[Web interface edit records]
__________

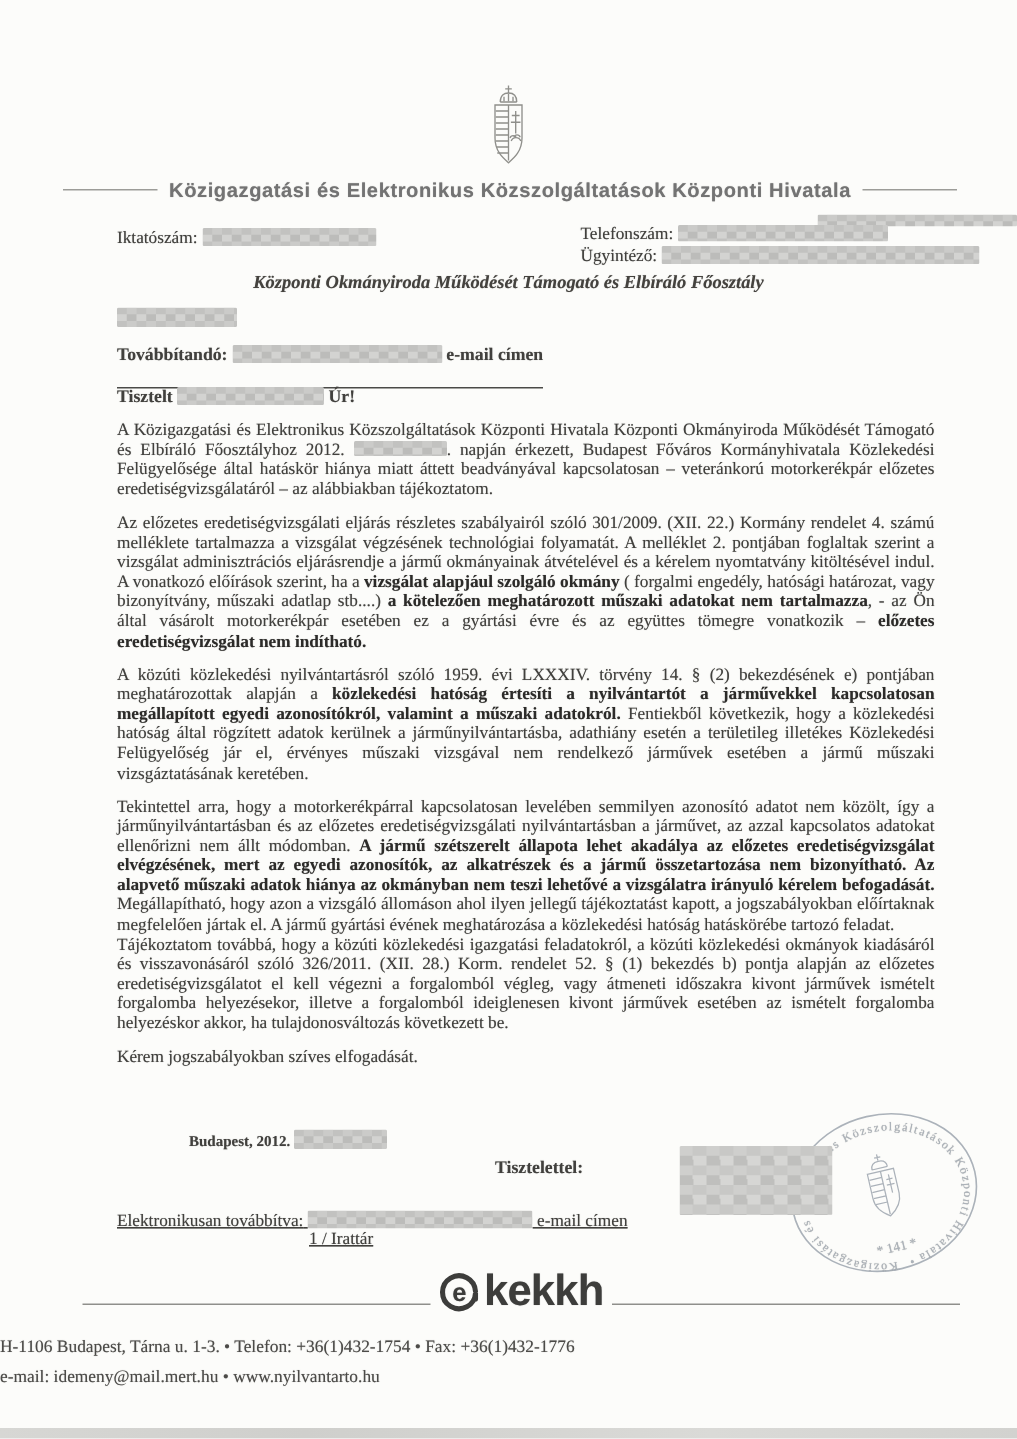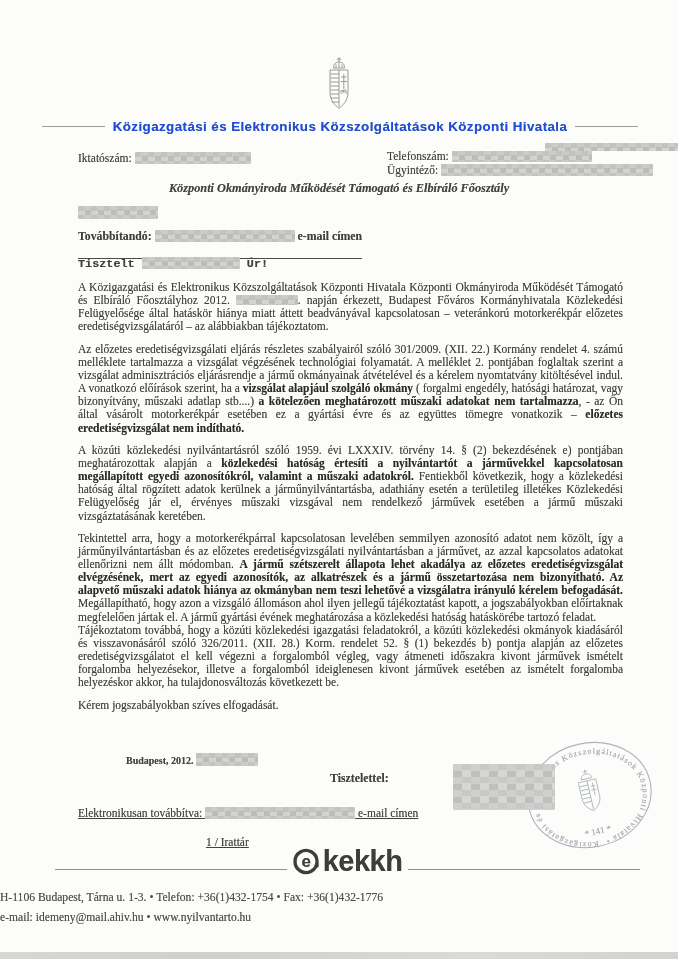--- a/index.html
+++ b/index.html
@@ -21,7 +21,7 @@
   .title-row .rule{flex:1;height:1px;background:#9c9c98;}
   .org-title{
     font-family:"Liberation Sans", sans-serif;font-weight:bold;
-    font-size:13.4px;color:#1d4ed8;letter-spacing:.4px;white-space:nowrap;
+    font-size:13.4px;color:#737373;letter-spacing:.4px;white-space:nowrap;
   }
   .org-subtitle{
     position:absolute;top:136px;left:0;width:100%;text-align:center;

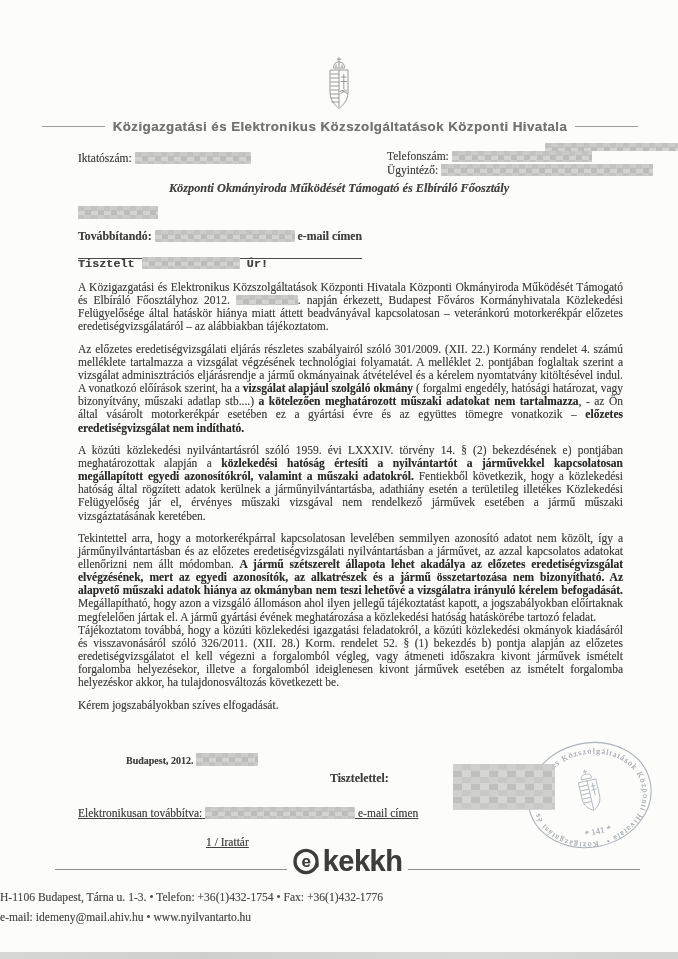--- a/index.html
+++ b/index.html
@@ -50,7 +50,7 @@
   .addressee{position:absolute;top:203px;left:78px;}
   .forward-line{position:absolute;top:229px;left:78px;font-size:11.8px;font-weight:bold;}
   .forward-line .ugroup{border-bottom:1.2px solid #4a4a47;padding-bottom:15px;}
-  .salutation{position:absolute;top:257px;left:78px;font-size:11.8px;font-weight:bold;font-family:Liberation Mono, monospace;}
+  .salutation{position:absolute;top:257px;left:78px;font-size:11.8px;font-weight:bold;}
 
   
   .body-text{

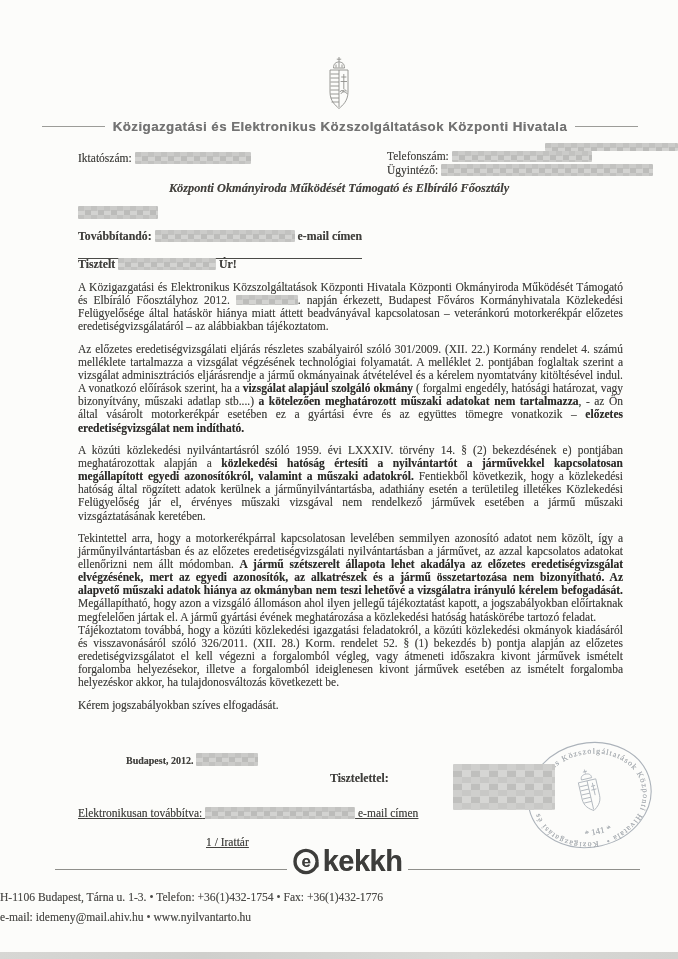--- a/index.html
+++ b/index.html
@@ -69,7 +69,7 @@
   .sig-redact{position:absolute;top:764px;left:453px;width:102px;height:46px;}
 
   .forwarded{position:absolute;top:807px;left:78px;font-size:11.5px;text-decoration:underline;}
-  .forwarded .note{margin-left:128px;margin-top:17px;}
+  .forwarded .note{margin-left:128px;margin-top:0;}
 
   
   .logo-row{

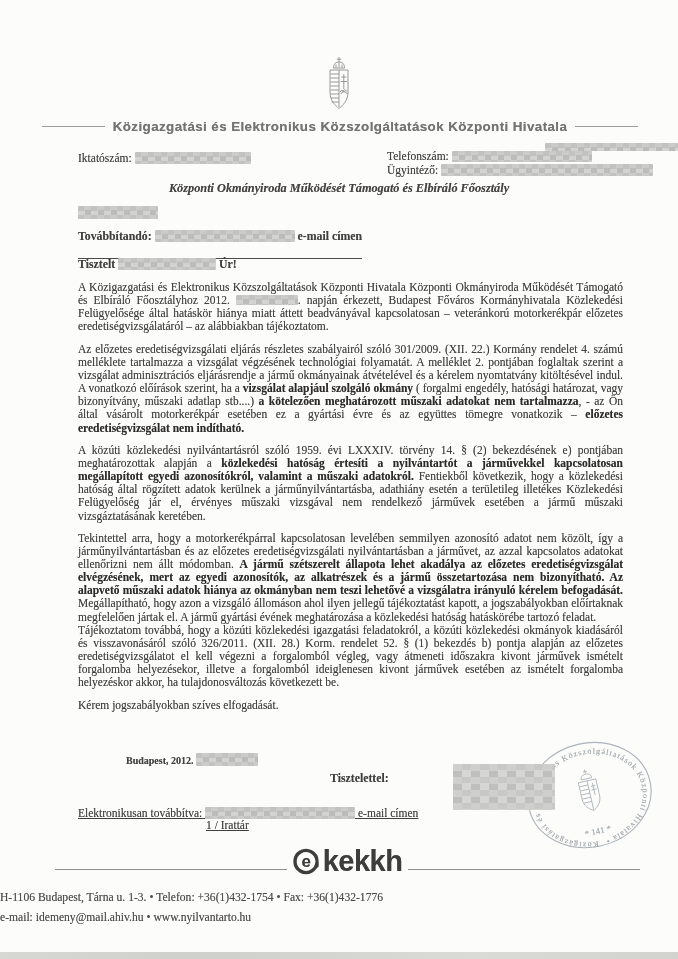--- a/index.html
+++ b/index.html
@@ -214,7 +214,7 @@
 
   <div class="footer">
     <div>H-1106 Budapest, Tárna u. 1-3.  •  Telefon: +36(1)432-1754  •  Fax: +36(1)432-1776</div>
-    <div>e-mail: idemeny@mail.ahiv.hu  •  www.nyilvantarto.hu</div>
+    <div>e-mail: idemeny@mail.mert.hu  •  www.nyilvantarto.hu</div>
   </div>
 
   <div class="bottom-band"></div>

__________

Exercise goal
Every line above with the word "letter" is to be copied out.

Answer to this problem
-    font-size:13.4px;color:#1d4ed8;letter-spacing:.4px;white-space:nowrap;
+    font-size:13.4px;color:#737373;letter-spacing:.4px;white-space:nowrap;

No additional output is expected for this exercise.